* _To do_: Restate word for word the line containing "top: 203px;" and each line that follows it, through the last line below, and nothing else.

Given entries START

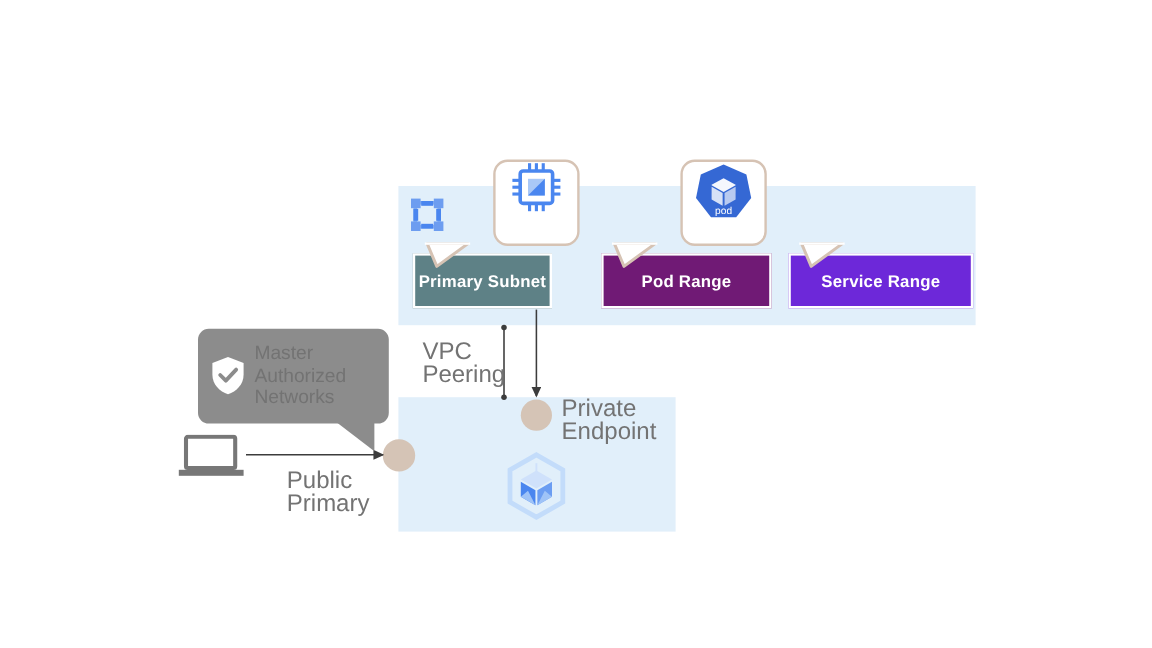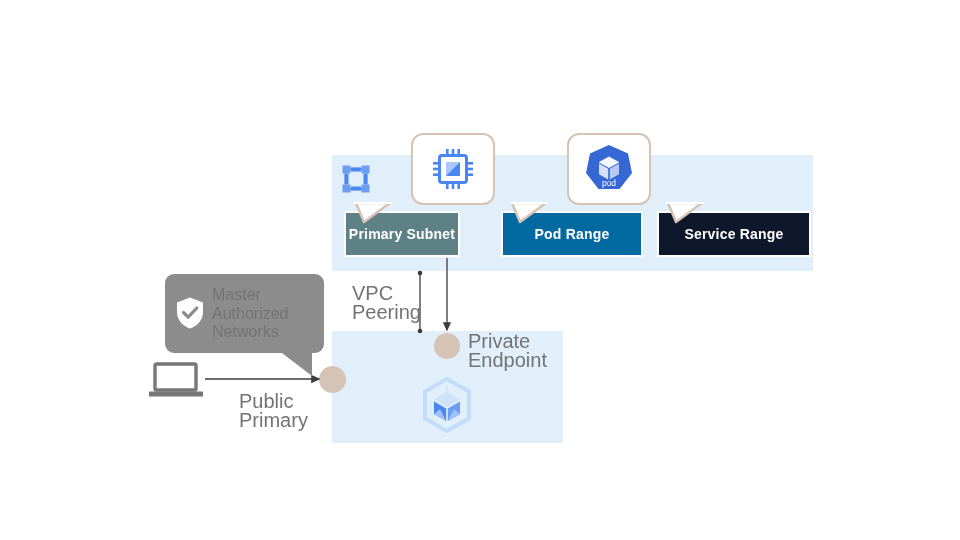--- a/index.html
+++ b/index.html
@@ -54,40 +54,39 @@
     font-family: "Liberation Sans", sans-serif;
   }
   #box-primary-subnet {
     left: 344px;
     width: 116px;
     background: #5e8186;
   }
   #box-pod-range {
     left: 501px;
     width: 142px;
-    background: #0369a1;
+    background: #701a75;
   }
   #box-service-range {
     left: 657px;
     width: 154px;
-    background: #0f172a;
+    background: #6d28d9;
     text-align: center;
   }
 
   
   .callout {
     position: absolute;
-    width: 84px;
+    width: 72px;
     height: 72px;
     background: #ffffff;
     border: 2.5px solid #d6c3b4;
     border-radius: 12px;
     box-sizing: border-box;
     display: flex;
-    align-items: center;
     justify-content: center;
     top: 133px;
   }
   .callout-tail {
     position: absolute;
     width: 0;
     height: 0;
     top: 203px;
     border-left: 0 solid transparent;
     z-index: 3;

Given entries END

* _Answer to this task_:
     top: 203px;
     border-left: 0 solid transparent;
     z-index: 3;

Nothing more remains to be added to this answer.